Hi All, We are using istio in EKS.
We have done POC on istio rbac, we were able to define the service role binding based on service account by mentioning the user and namespace level by mentioning that in properties. Is there any way we can allow only a particular service to access other service. Instead of mentioning the user or namespace level, we want to control based on the service.
Is there any way we can allow only a particular service to access other service. Instead of mentioning the user or namespace level, we want to control based on the service.
Are you trying to control the egress traffic for a service? Currently this is not supported by Istio RBAC. Let me know if you’re thinking something else.
Hi YangminZhu, Thanks for your reply.
Actually this is not egress, this is in between the services.
Lets say I have a namespace called apps, which has istio-injection label enabled by default.
I have 3 micro services A, B and C. I want to have a control that only A can talk to C.
Till now, we are achieving this using service account, we link a service account to micro service A and create a service role binding allowing the service account used for micro service A to access micro service C.
Is there a way we can directly mention the service name of micro service A in the service role binding so that only micro service A can talk to micro service C without using any service account.
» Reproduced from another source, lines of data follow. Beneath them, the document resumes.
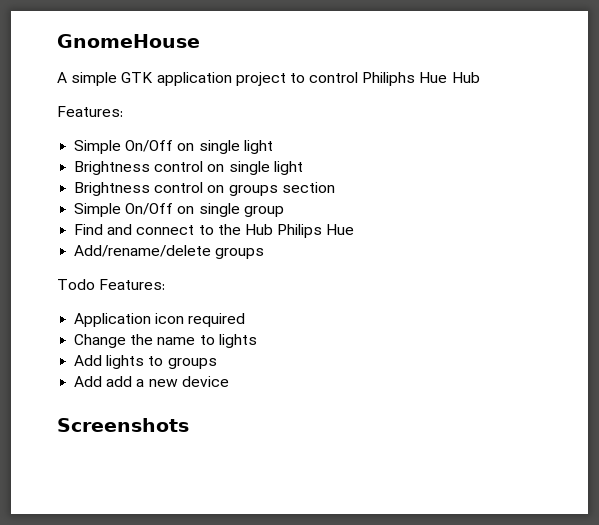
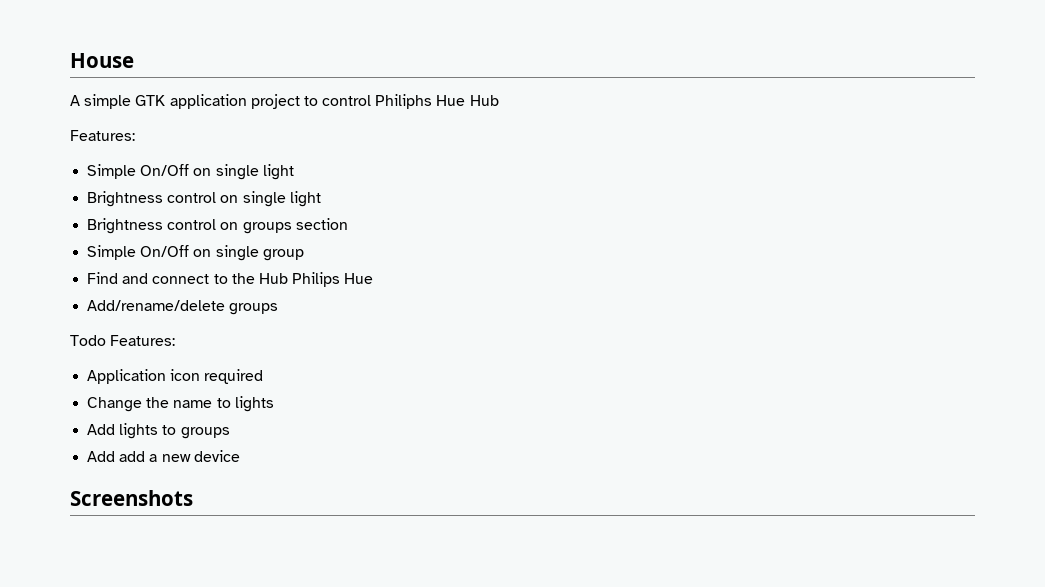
- GnomeHouse
+ House

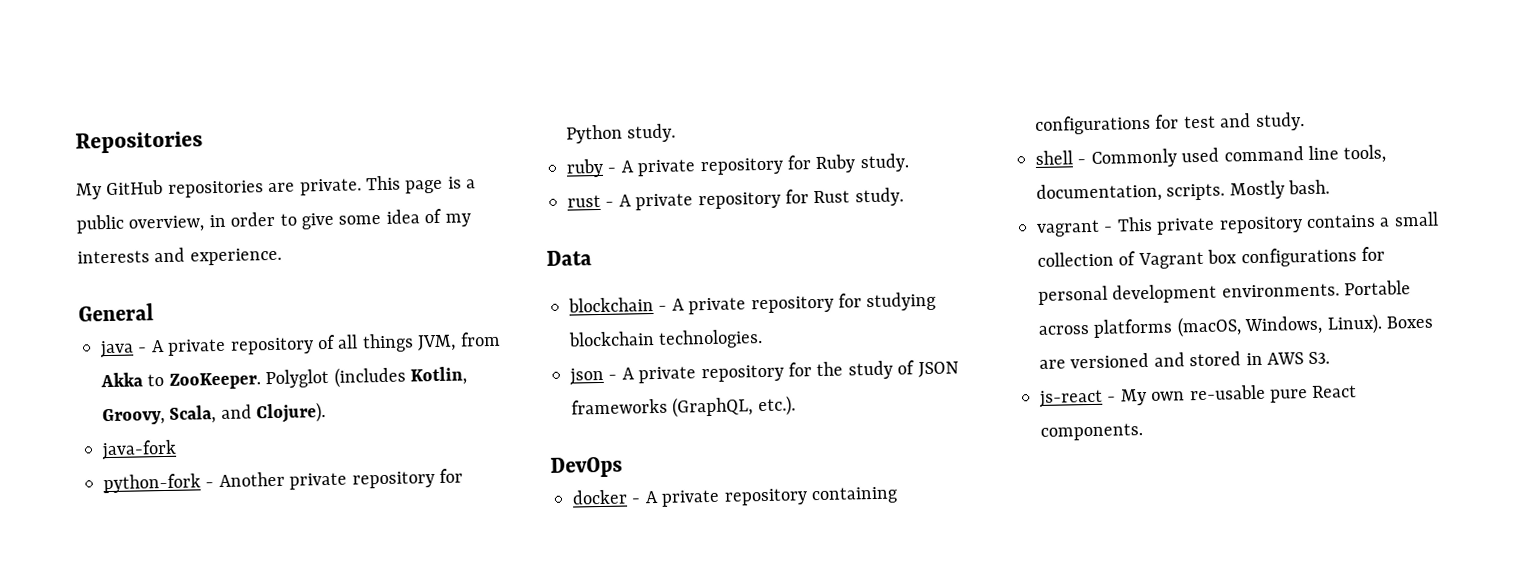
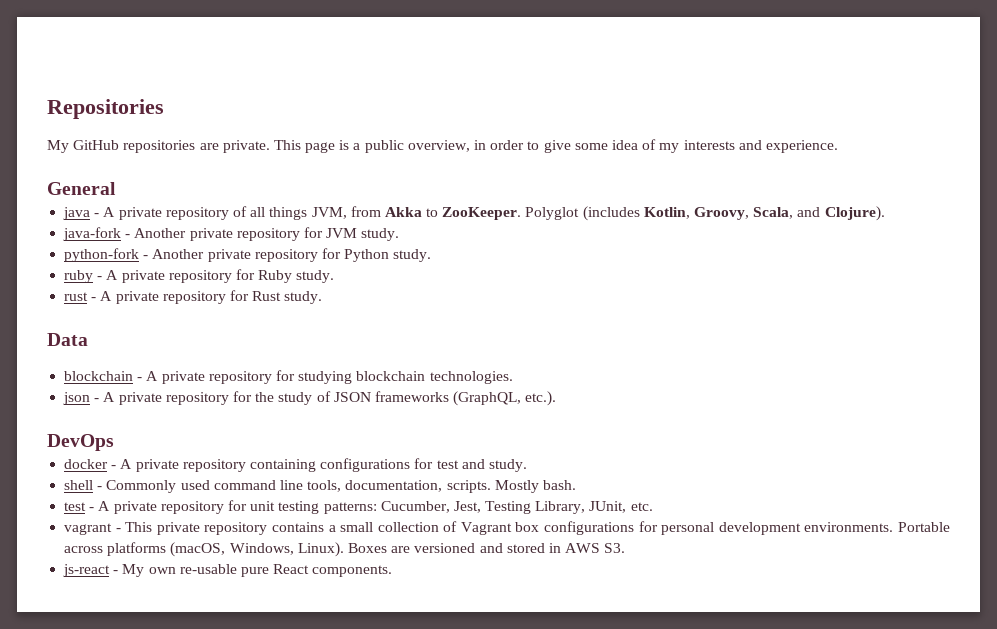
- java-fork
+ java-fork - Another private repository for JVM study.
+ test - A private repository for unit testing patterns: Cucumber, Jest, Testing Library, JUnit, etc.

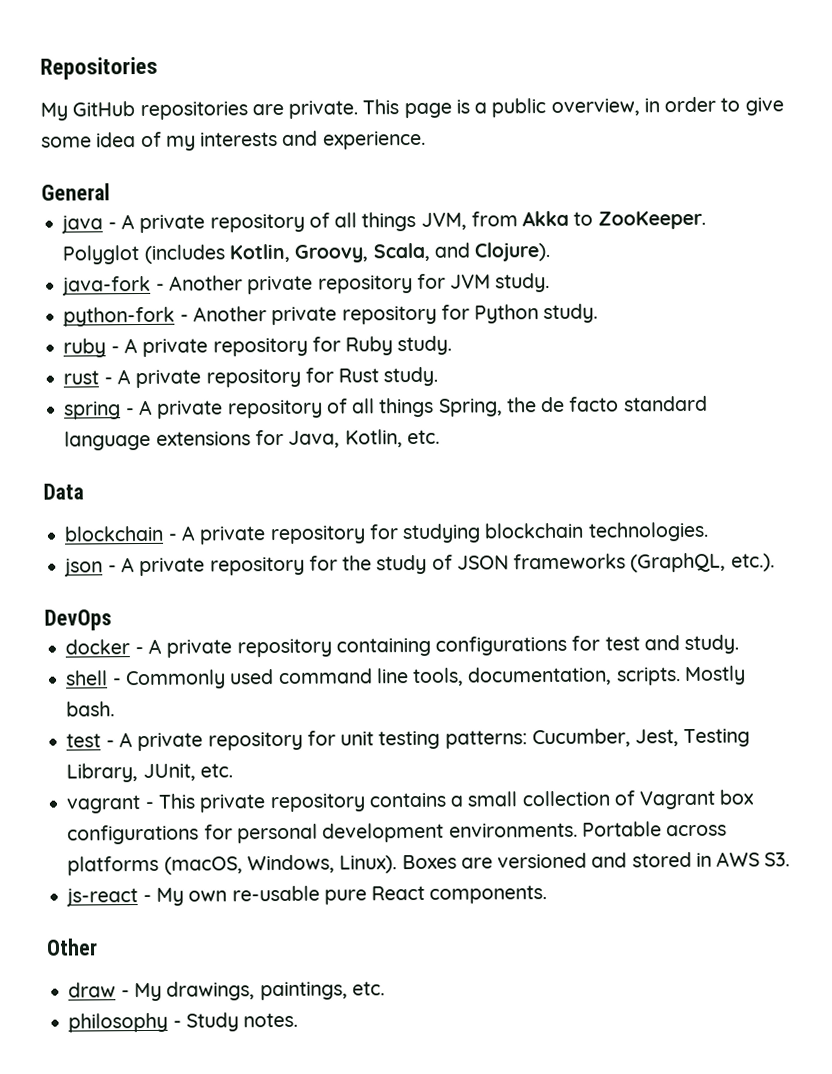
+ spring - A private repository of all things Spring, the de facto standard language extensions for Java, Kotlin, etc.
+ Other
+ draw - My drawings, paintings, etc.
+ philosophy - Study notes.

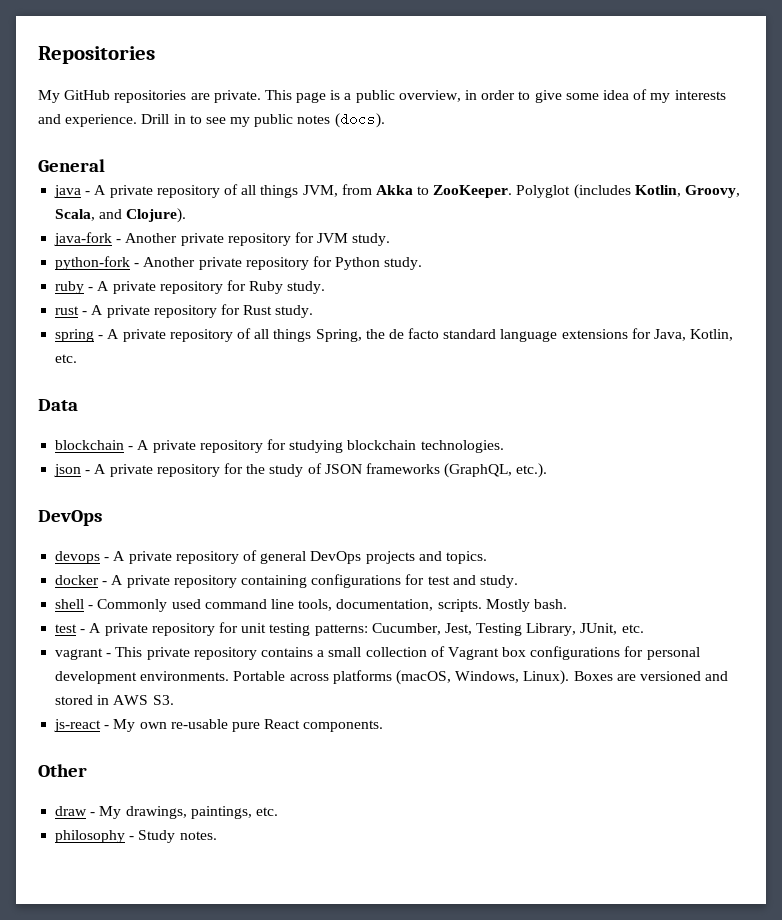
+ Drill in to see my public notes (docs).
+ devops - A private repository of general DevOps projects and topics.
In Kubernetes, service accounts are how you present identities. Istio then issue a certificate per service account, by default the identity of a service looks like this spiffe://cluster.local/ns/<some-ns>/sa/<some-service>
. You then can use this identity in your RBAC rules. Is there a particular reason why you do not want to use service account?
The preferred way is to use the service account as the identity as Phillip mentioned.
There are some problems to use the service name in this case, not to mention it’s not supported in the RBAC. The first problem is it may be not secure to be used for access control, the second problem is it’s possible that a single pod is selected by many different services, in this case it’s unclear what service should be used in the server side.
Thanks Phillipe and YangminZhu for the reply.
The main reason being, we are creating service account separately and then while deploying the actual application we are mentioning that service account.
So any deployment can mention that service account in the deployment yaml file and then it will have access to the service.
Since we will not have ay fine grained control over only this server can use this service account, thought of giving the permission only to that service.